Terence shook his head. He cared very much about Tumnus, really; but sometimes he wished the faun would learn to loosen up a bit.

For a time, the faun and the half-human remained there in ruminative silence.

How much time passed them by, exactly, neither of them knew nor cared much.

But then something very curious came about…something so curious, in fact, that had it not come about in the first place, fate would have taken quite a different turn, for Terence as well as Tumnus. When Terence idly turned his head to look the other direction, he was astonished to discover a white rabbit in the distance, not too dreadfully far from their resting spot. Not just any common white rabbit—but one that walked on its back legs, exactly like a human, and it wore a red waistcoat and gray trousers; and it had a pair of round spectacles perched on the end of its pudgy nose, and carried a pocket watch that was almost as big as its head.

Startled, Terence blinked, but the rabbit turned out to be quite real—as real as he was.

At that time, the White Rabbit was strolling along, whistling a tune to himself, clearly giving mind to none but his own business.

Terence immediately rose to an upright position. "What in the world—?"

"What is it, Terence?" said Tumnus leisurely, without moving from his spot.

Grabbing the faun by his bare shoulder, startling Tumnus into opening his eyes as he did so, Terence pointed out with his free finger and cried, "Look over there, mate!"

"What?" Tumnus queried as he sat up himself. Upon seeing the rabbit, he said nonchalantly, "Oh, Terence, it's only a rabbit." But then noticing the details of the little stranger, the faun's expression of dispassion instantly switched to one of surprise, incredulity, and total and utter bafflement. "With a…coat and a watch?!" he gasped, his eyes widening at the sight.

"Oh, my fur and whiskers!" the White Rabbit exclaimed just then, upon consultation of his watch. "I'm late, I'm late, I'm late!" And with that, he took off at full speed, like his tail was on fire.

"I don't believe it!" said Tumnus, nothing short of stunned.

Even Terence had to admit this was most odd. "What could a rabbit possibly be late for?" the young man wondered, to Tumnus as well as himself. Terence was tempted to run into the castle and fetch Lucy, and perhaps a couple of others as well. But he knew he would lose the White Rabbit in that very instant if he did so; and so he simply leaped to his feet and took off after the quirky little fellow himself, before the Rabbit had completely gone from his sight.

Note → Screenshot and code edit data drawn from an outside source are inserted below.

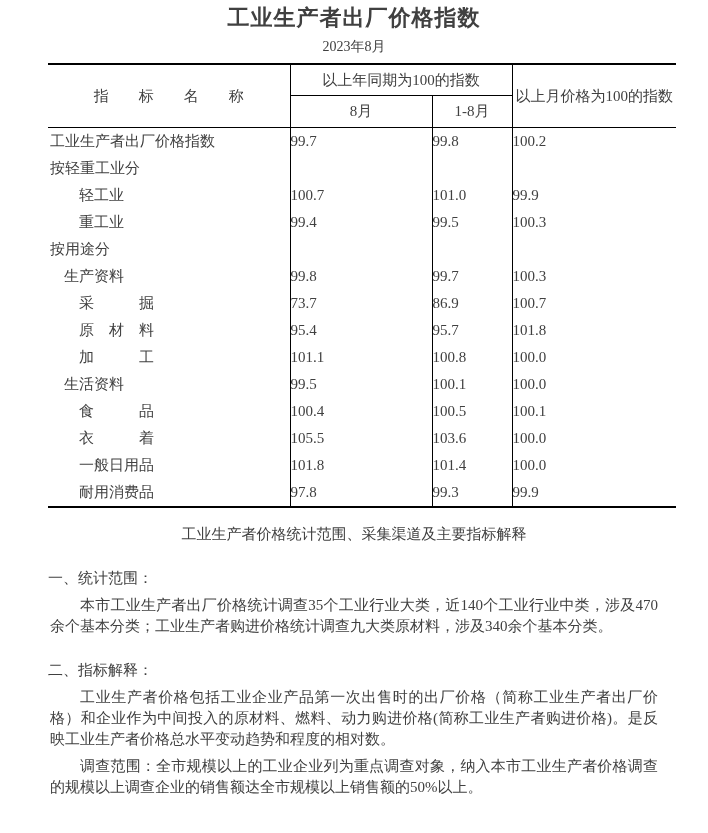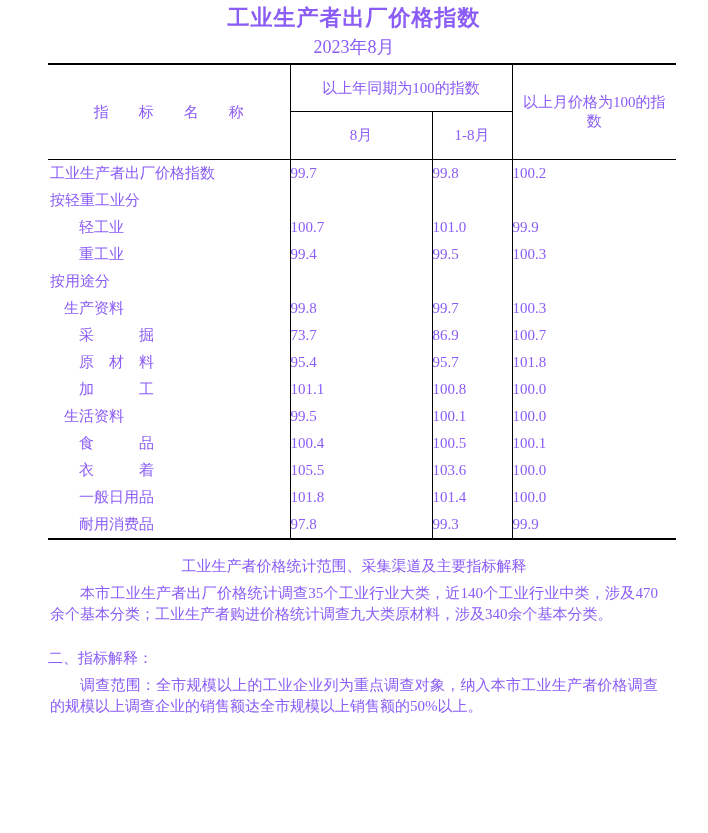"工业生产者出厂价格指数" .page { color: #8b5cf6 -> #404040 }
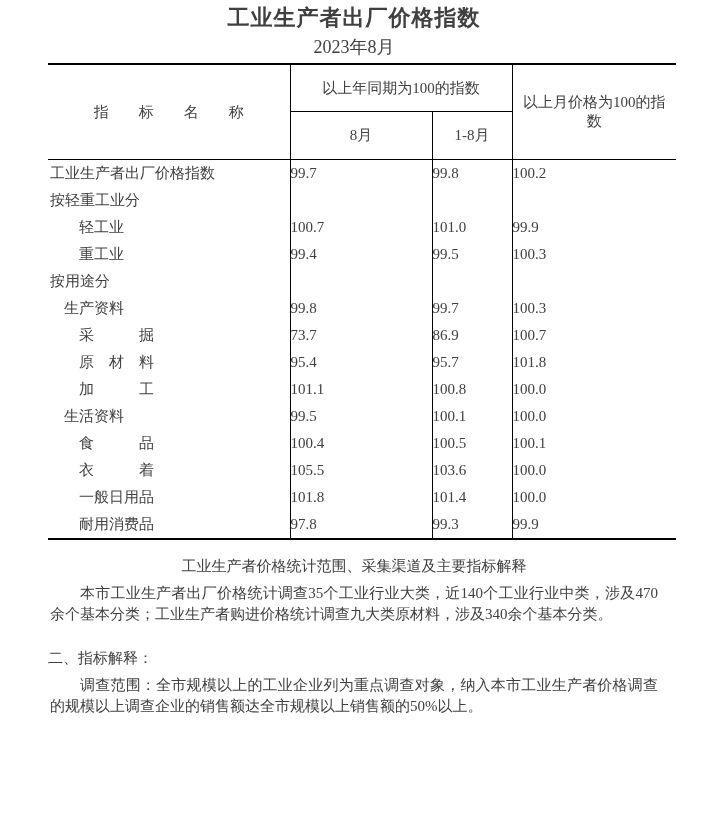"2023年8月" .date { font-size: 18px -> 14px }
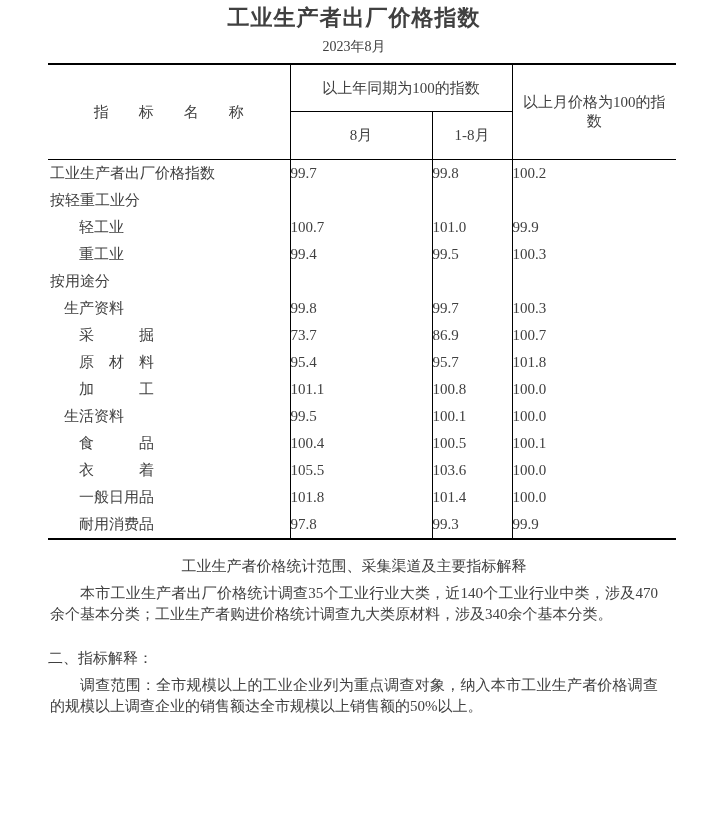"以上年同期为100的指数" thead th { padding: 8px -> 0 }
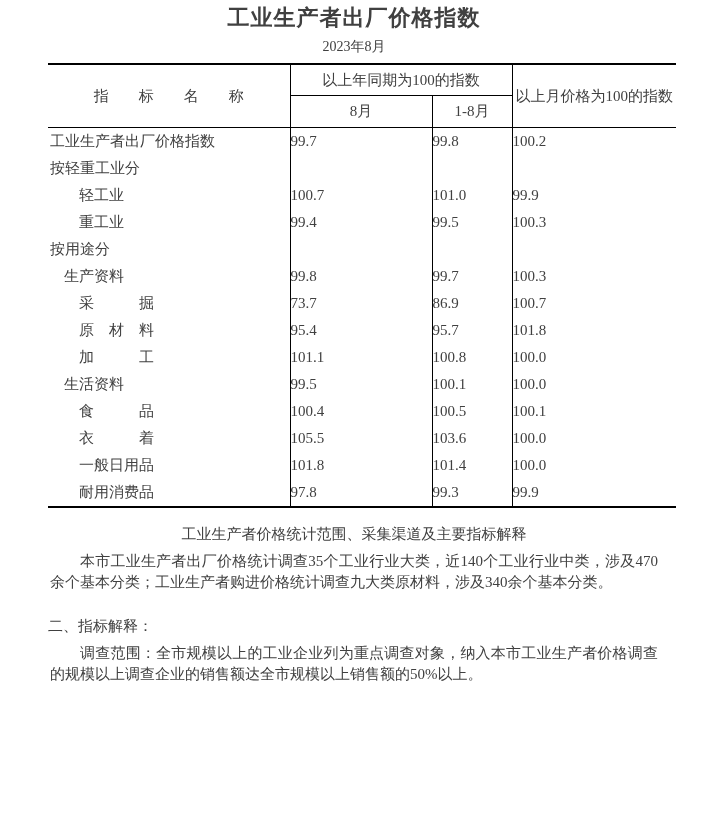"一、统计范围：" div.sec-title { html: none -> <div>一、统计范围：</div> }
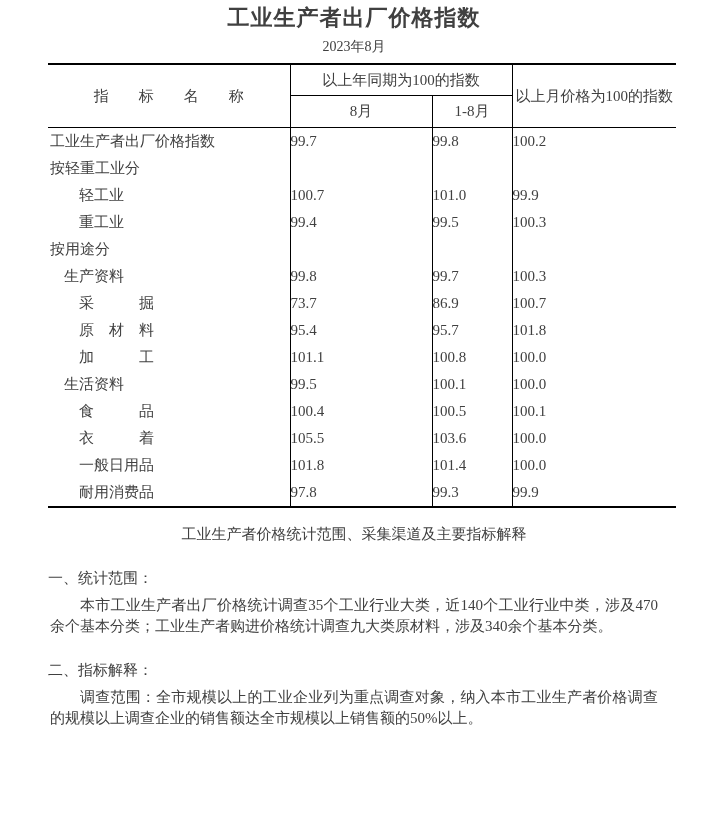"工业生产者价格包括工业企业产品第一次出售时的出厂价格（简称工业生产者出厂价格）和" p { html: none -> <p>工业生产者价格包括工业企业产品第一次出售时的出厂价格（简称工业生产者出厂价格）和企业作为中间投入的原材料、燃料、动力购进价格(简称工业生产者购进价格)。是反映工业生产者价格总水平变动趋势和程度的相对数。</p> }
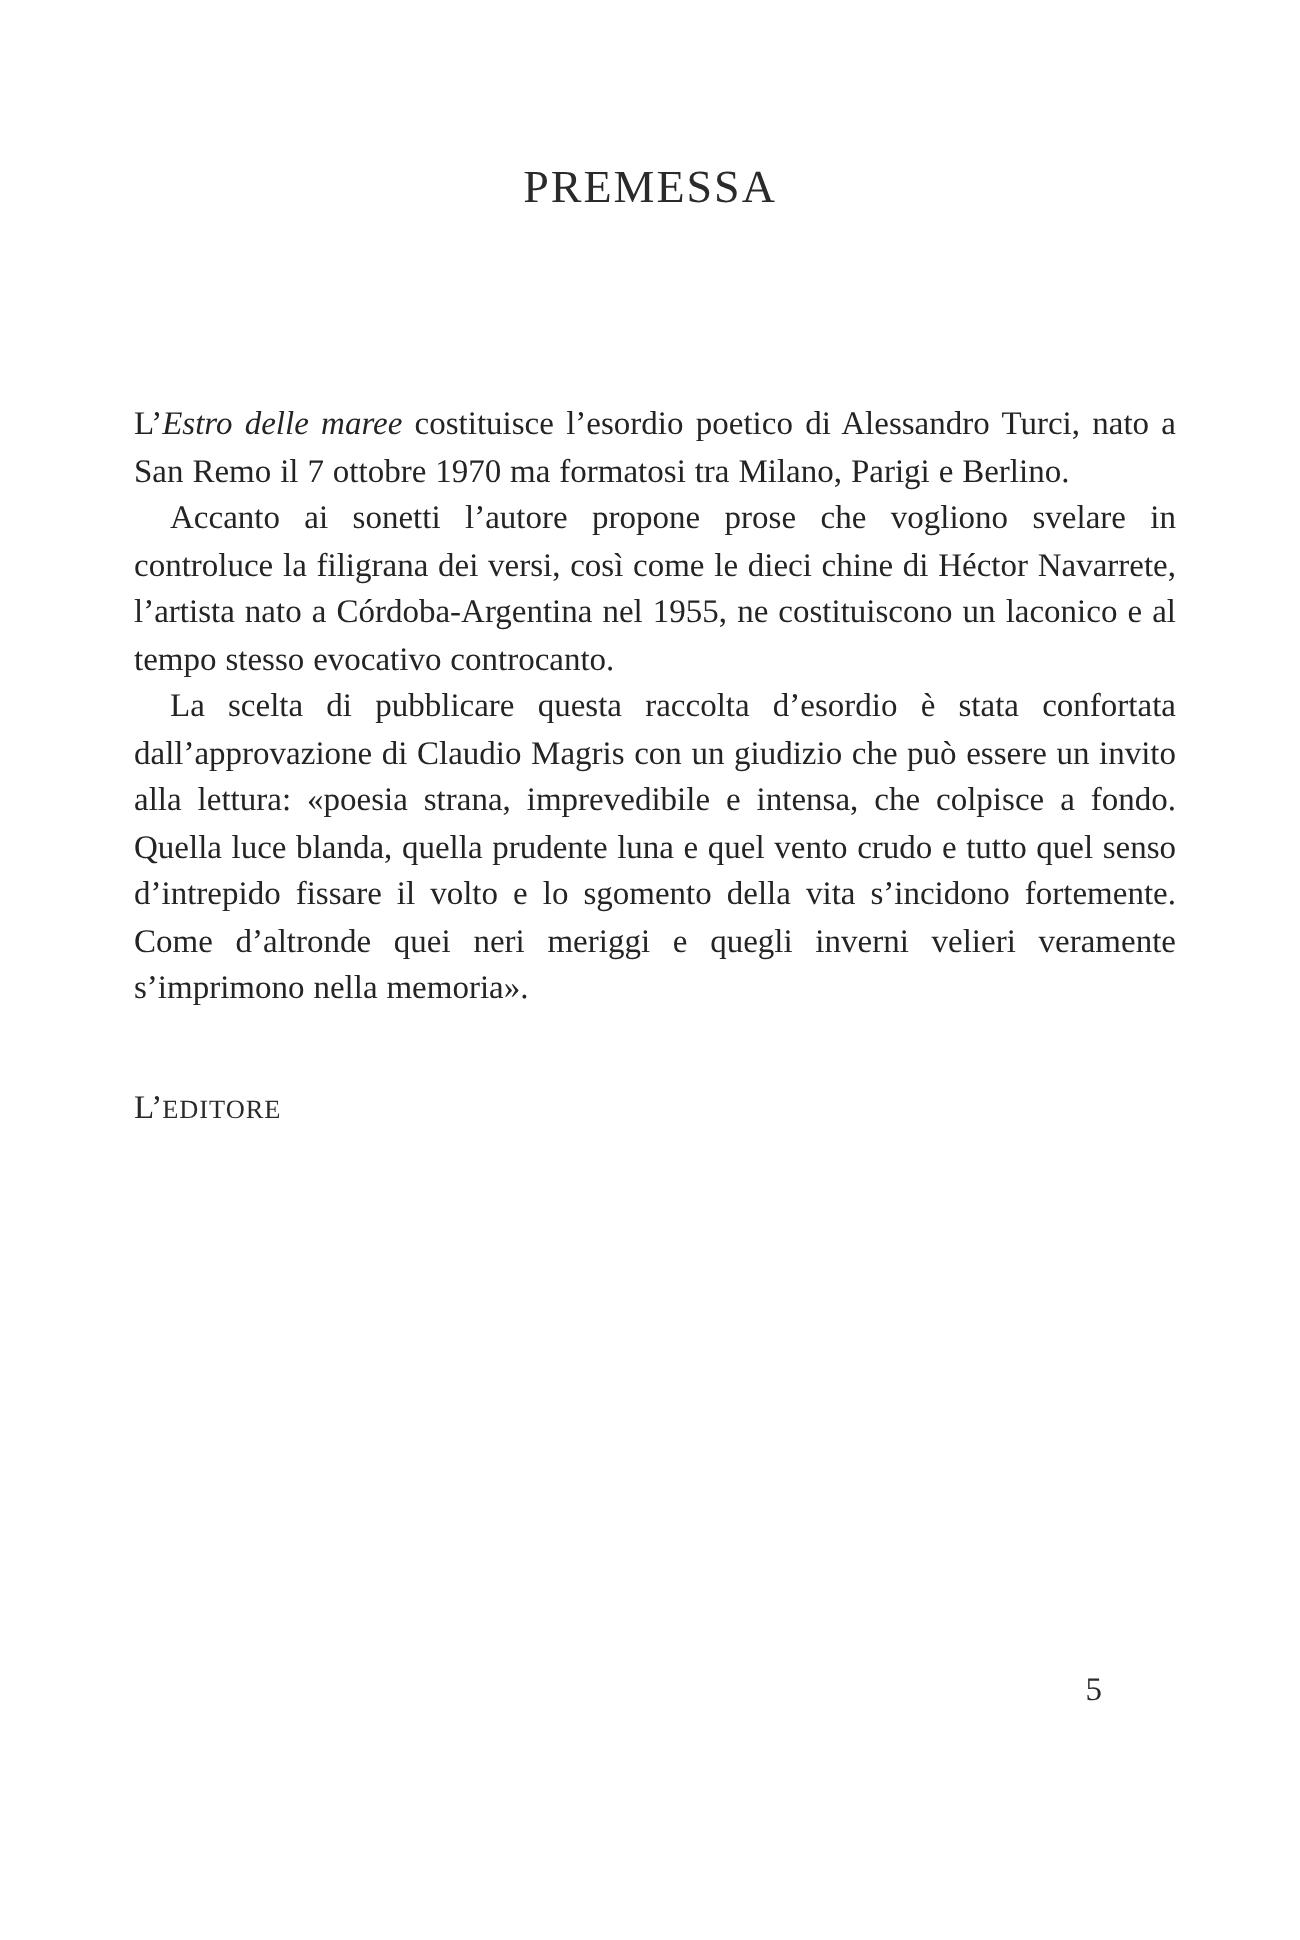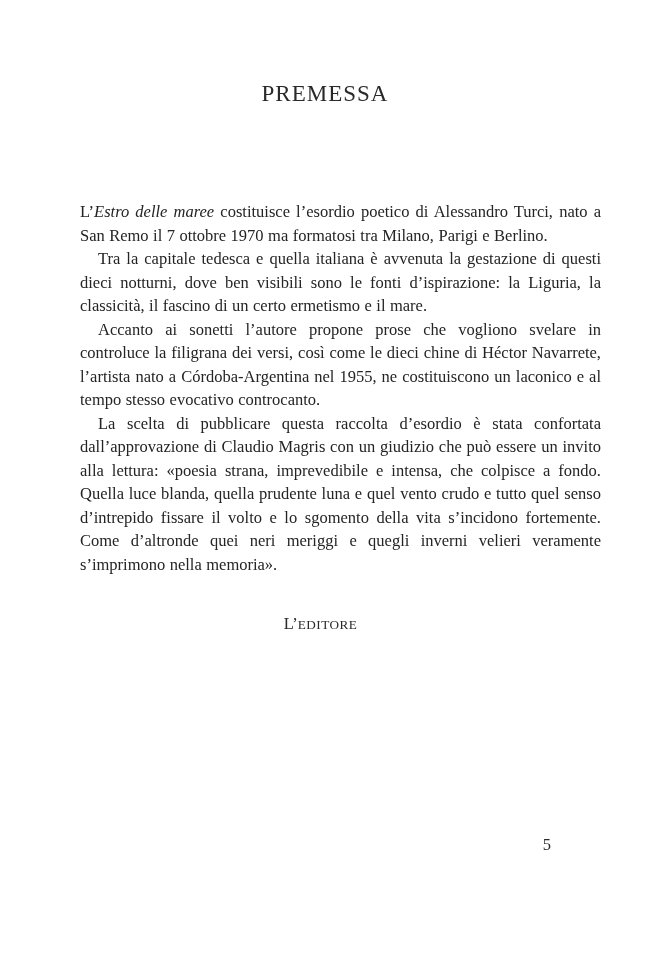"L’Estro delle maree costituisce" .content { left: 80px -> 67px }
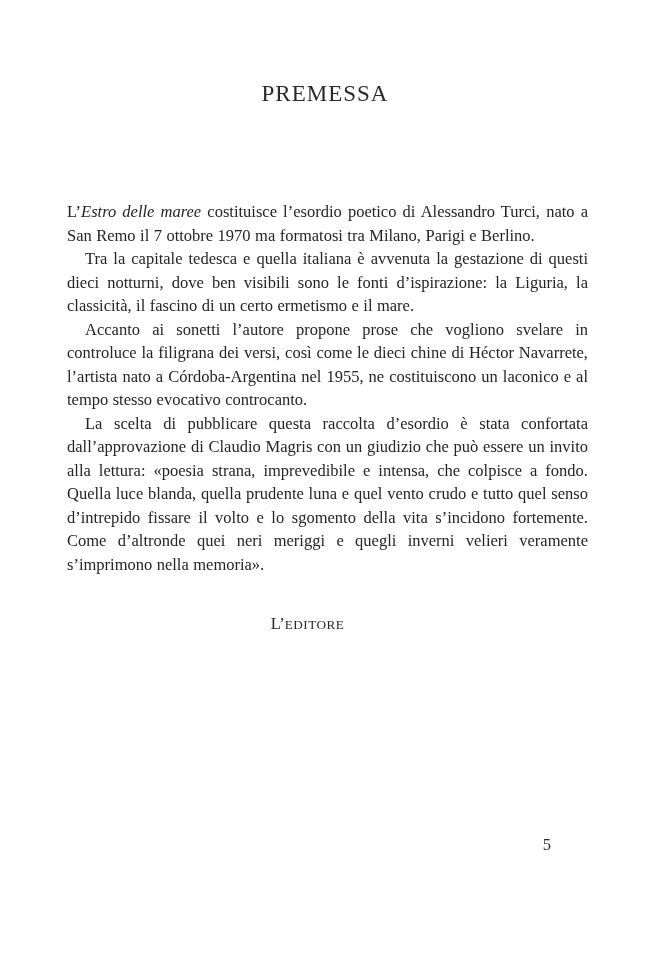"Tra la capitale tedesca e" p.para { html: <p>Tra la capitale tedesca e quella italiana è avvenuta la gestazione di questi dieci notturni, dove ben visibili sono le fonti d’ispirazione: la Liguria, la classicità, il fascino di un certo ermetismo e il mare.</p> -> none }
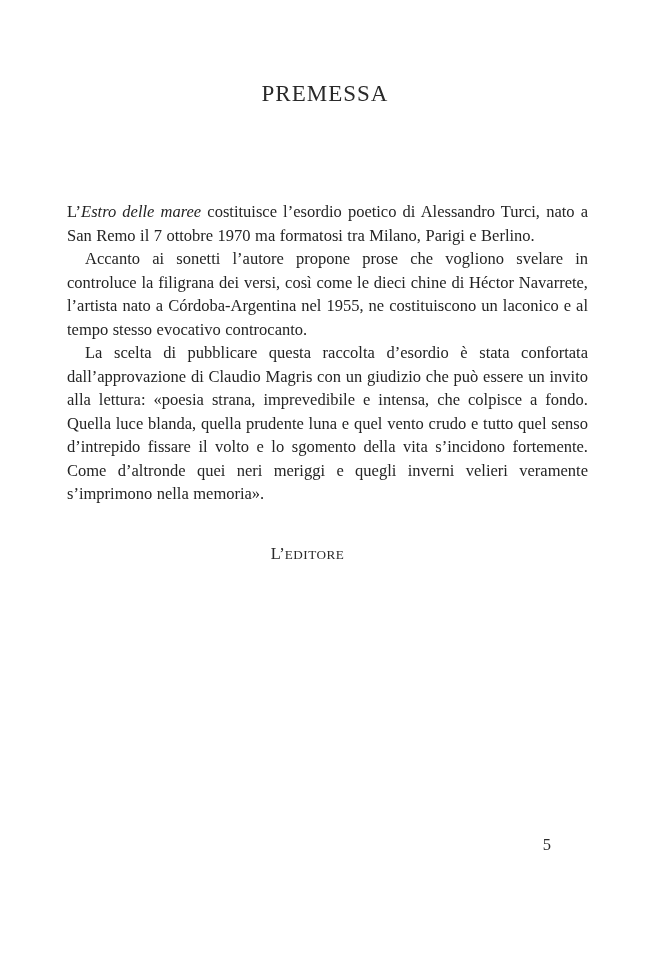"L’EDITORE" .signature { text-align: center -> left }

"Hey!" Tumnus protested, immediately springing to his own hooves as well and hurrying swiftly after Terence. "Hey, come back, Terence!"

Paying the faun no heed, Terence called after the White Rabbit, "Mister! Mister, wait!"

But the Rabbit only ran faster, waving his watch about frantically in the air, and Terence and Tumnus could hear him chanting distraughtly: "I'm late, I'm late, for a very important date! No time to say hello—goodbye! I'm late, I'm late, I'm late!"

For such a short, plump fellow, he was remarkably speedy.

"Wait!" Terence called after him again. "Wait, sir!"

At that same moment, Tumnus hollered to Terence, "Terence, come back! Terence!"

He pursued Terence and the Rabbit all the way across the strip of beach that adjoined the castle, clear down to the wooded area at the far west end, where lush green hills swelled up against the sky; and even then, the Rabbit refused to stop, or slacken his pace in any way. If anything, he simply moved along all the quicker, were such a thing possible.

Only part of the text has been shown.